WHAT YOU NEED TO DO
Pull out every line below holding the word "display".

RECORD SET
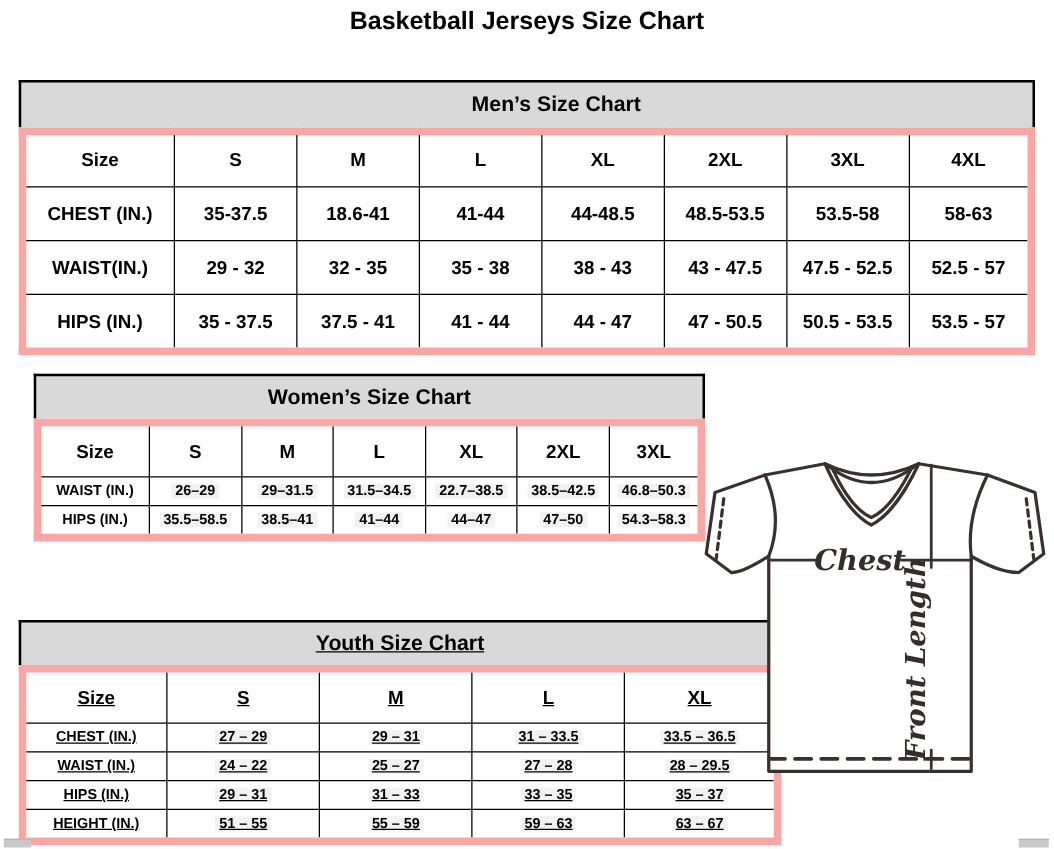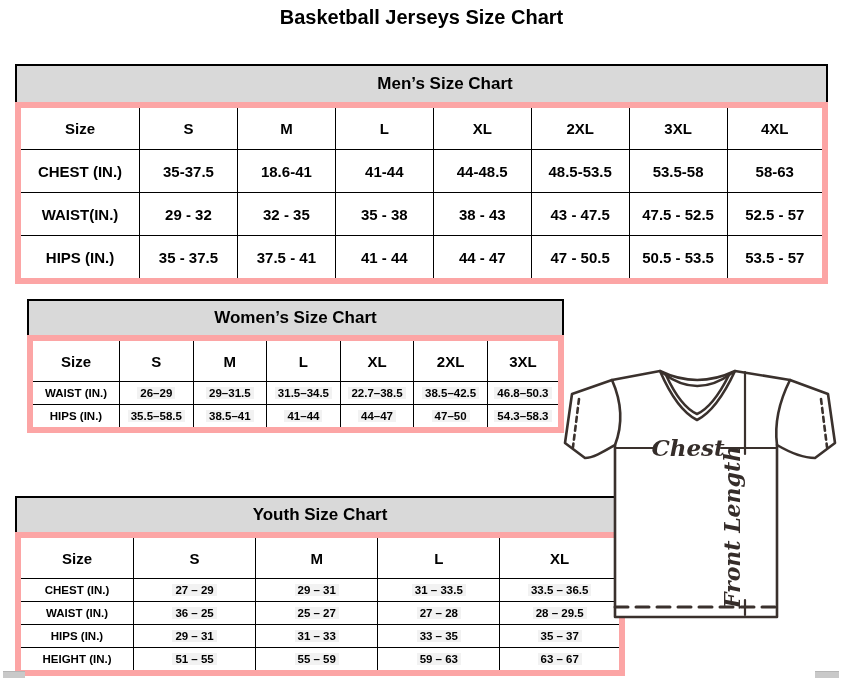--- a/index.html
+++ b/index.html
@@ -25,21 +25,21 @@
     font-weight:bold;padding:0;
   }
   
   .mens-box{left:15px;top:64px;width:813px;}
   .mens-box .tbl-title{height:36px;line-height:36px;padding-left:47px;}
   .mens-box thead th{height:41px;font-size:15px;}
   .mens-box tbody th,.mens-box tbody td{height:42px;font-size:15px;}
   .mens-box tr > *:first-child{width:118px;}
   
   .womens-box{left:15px;top:299px;width:537px;margin-left:12px;}
-  .youth-box{left:15px;top:496px;width:610px;}
+  .youth-box{left:15px;top:496px;width:610px;text-decoration:underline;}
   .womens-box .tbl-title,.youth-box .tbl-title{height:34px;line-height:34px;}
   .womens-box thead th,.youth-box thead th{height:40px;font-size:15px;}
   .womens-box tbody th,.womens-box tbody td,
   .youth-box tbody th,.youth-box tbody td{height:22px;font-size:11.5px;}
   .womens-box tr > *:first-child{width:86px;}
   .youth-box tr > *:first-child{width:112px;}
   .hl tbody span.val{background:#f2f2f2;padding:0 3px;}
   
   .jersey{position:absolute;left:561px;top:359px;width:278px;height:266px;text-decoration:underline;}
   .jersey svg{display:block;}
@@ -159,21 +159,21 @@
       <tbody>
         <tr>
           <th>CHEST (IN.)</th>
           <td><span class="val">27 – 29</span></td>
           <td><span class="val">29 – 31</span></td>
           <td><span class="val">31 – 33.5</span></td>
           <td><span class="val">33.5 – 36.5</span></td>
         </tr>
         <tr>
           <th>WAIST (IN.)</th>
-          <td><span class="val">36 – 25</span></td>
+          <td><span class="val">24 – 22</span></td>
           <td><span class="val">25 – 27</span></td>
           <td><span class="val">27 – 28</span></td>
           <td><span class="val">28 – 29.5</span></td>
         </tr>
         <tr>
           <th>HIPS (IN.)</th>
           <td><span class="val">29 – 31</span></td>
           <td><span class="val">31 – 33</span></td>
           <td><span class="val">33 – 35</span></td>
           <td><span class="val">35 – 37</span></td>

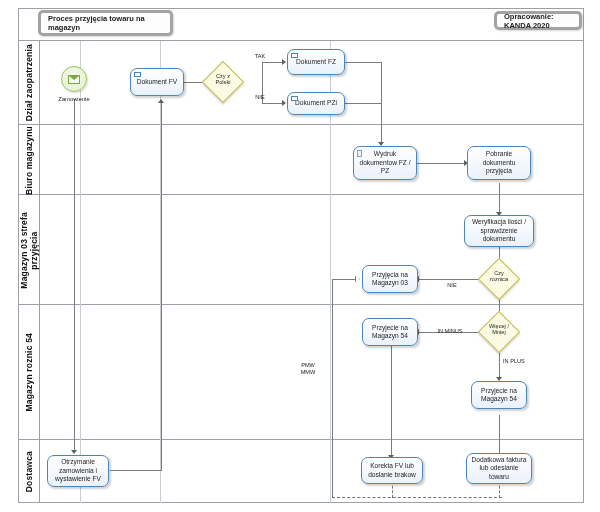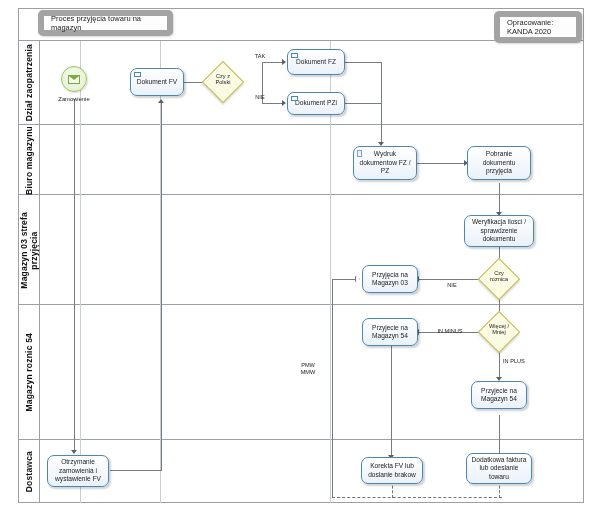--- a/index.html
+++ b/index.html
@@ -19,23 +19,23 @@
   .lane.last{border-bottom:none;}
   .lane-title{position:absolute;left:18px;width:22px;display:flex;align-items:center;justify-content:center;
       box-sizing:border-box;border-right:1px solid #9aa0a6;}
   .lane-title span{
       writing-mode:vertical-rl;transform:rotate(180deg);
       font-size:8.5px;font-weight:bold;color:#111;letter-spacing:.2px;
       text-align:center;line-height:10px;white-space:pre-line;
   }
 
   
-  .note{position:absolute;background:#fdfdfd;border:6px solid #a3a3a3;border-radius:5px;
+  .note{position:absolute;background:#fdfdfd;border:3px solid #a3a3a3;border-radius:5px;
      box-shadow:1px 1px 2px rgba(0,0,0,.16);display:flex;align-items:center;
-     font-size:7.5px;color:#222;padding:0 7px;box-sizing:border-box;}
+     font-size:7.5px;color:#222;padding:0 7px;box-sizing:border-box;font-weight:bold;}
 
   
   .task{position:absolute;background:linear-gradient(180deg,#ffffff 0%,#f3f8fd 55%,#e9f1fa 100%);
       border:1.4px solid #4a86b8;border-radius:7px;box-shadow:1.5px 1.5px 2px rgba(0,0,0,.18);
       display:flex;align-items:center;justify-content:center;text-align:center;
       font-size:6.6px;color:#1b1b1b;line-height:8.4px;box-sizing:border-box;padding:2px 3px;}
   .task .env{position:absolute;left:3px;top:3px;width:7px;height:5px;border:1px solid #4a86b8;box-sizing:border-box;}
   .task .env:after{content:"";position:absolute;left:0;top:0;width:5px;height:3px;
       border-bottom:1px solid #4a86b8;transform:skewX(0);}
   .task .doc{position:absolute;left:3px;top:3px;width:5px;height:7px;border:1px solid #7aa7c7;background:#eaf3fb;box-sizing:border-box;}
@@ -78,21 +78,21 @@
 <body>
 
 <div id="stage">
 
   <div class="pool-frame"></div>
   <div class="title-strip"></div>
 
   <div class="note" style="left:38px;top:10px;width:135px;height:26px;">
     <span>Proces przyjęcia towaru na magazyn</span>
   </div>
-  <div class="note" style="left:494px;top:11px;width:88px;height:32px;justify-content:center;">
+  <div class="note" style="left:494px;top:11px;width:88px;height:19px;justify-content:center;">
     <span>Opracowanie: KANDA 2020</span>
   </div>
 
   <div class="lane" style="top:41px;height:84px;"></div>
   <div class="lane" style="top:125px;height:70px;"></div>
   <div class="lane" style="top:195px;height:110px;"></div>
   <div class="lane" style="top:305px;height:135px;"></div>
   <div class="lane last" style="top:440px;height:63px;"></div>
 
   <div class="lane-title" style="top:41px;height:84px;">

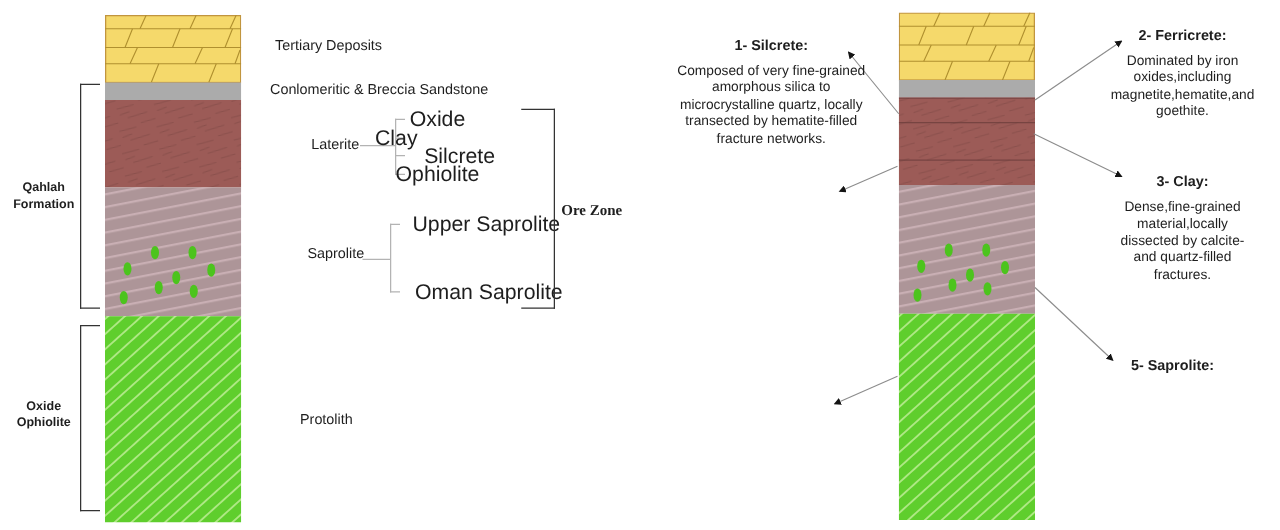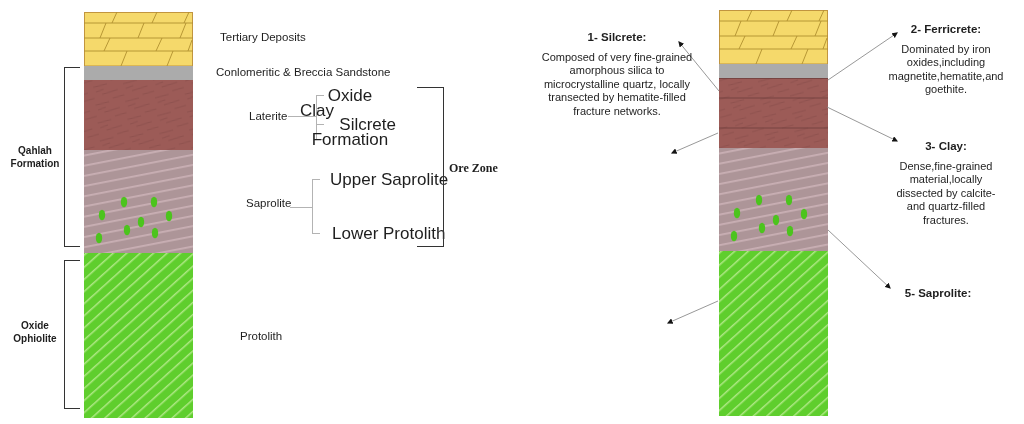--- a/index.html
+++ b/index.html
@@ -77,28 +77,28 @@
 
   <div class="tline" style="left:288px;top:116px;width:28px;height:1px"></div>
   <div class="tline" style="left:316px;top:95px;width:1px;height:45px"></div>
   <div class="tline" style="left:316px;top:95px;width:8px;height:1px"></div>
   <div class="tline" style="left:316px;top:110px;width:8px;height:1px"></div>
   <div class="tline" style="left:316px;top:124px;width:8px;height:1px"></div>
   <div class="tline" style="left:316px;top:139px;width:8px;height:1px"></div>
   <div class="unit" style="left:300px;top:89px;width:100px;text-align:center">Oxide</div>
   <div class="unit" style="left:300px;top:104px;width:100px;text-align:left">Clay</div>
   <div class="unit" style="left:296px;top:118px;width:100px;text-align:right">Silcrete</div>
-  <div class="unit" style="left:300px;top:133px;width:100px;text-align:center">Formation</div>
+  <div class="unit" style="left:300px;top:133px;width:100px;text-align:center">Ophiolite</div>
 
   <div class="tline" style="left:290px;top:207px;width:22px;height:1px"></div>
   <div class="tline" style="left:312px;top:179px;width:1px;height:55px"></div>
   <div class="tline" style="left:312px;top:179px;width:8px;height:1px"></div>
   <div class="tline" style="left:312px;top:233px;width:8px;height:1px"></div>
   <div class="unit" style="left:330px;top:173px">Upper Saprolite</div>
-  <div class="unit" style="left:332px;top:227px">Lower Protolith</div>
+  <div class="unit" style="left:332px;top:227px">Oman Saprolite</div>
 
   <div class="bracket open-left" style="left:417px;top:87px;width:26px;height:158px"></div>
   <div class="lbl b" style="left:449px;top:162px;font-size:12px">Ore Zone</div>
 
   <svg class="col" style="left:719px;top:10px" width="109" height="406" viewBox="0 0 109 406">
     <rect x="0.5" y="0.5" width="108" height="53.5" fill="#F5D96B" stroke="#C1953F"></rect>
     <path d="M0,11 H109 M0,26 H109 M0,39 H109" stroke="#B0902F" stroke-width="0.9"></path>
     <path d="M28,11 L33,0 M68,11 L73,0 M100,11 L105,0 M16,26 L22,11 M54,26 L60,11 M96,26 L102,11 M20,39 L26,26 M72,39 L78,26 M104,39 L108,28 M37,54 L43,39 M83,54 L89,39" stroke="#B0902F" stroke-width="0.9" fill="none"></path>
     <rect x="0" y="54" width="109" height="14" fill="#ABABAB"></rect>
     <rect x="0" y="68" width="109" height="70" fill="url(#maroonTex)"></rect>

RESULT OF THIS EXERCISE
   .jersey svg{display:block;}
   .lane-title{position:absolute;left:18px;width:22px;display:flex;align-items:center;justify-content:center;
      box-shadow:1px 1px 2px rgba(0,0,0,.16);display:flex;align-items:center;
       display:flex;align-items:center;justify-content:center;text-align:center;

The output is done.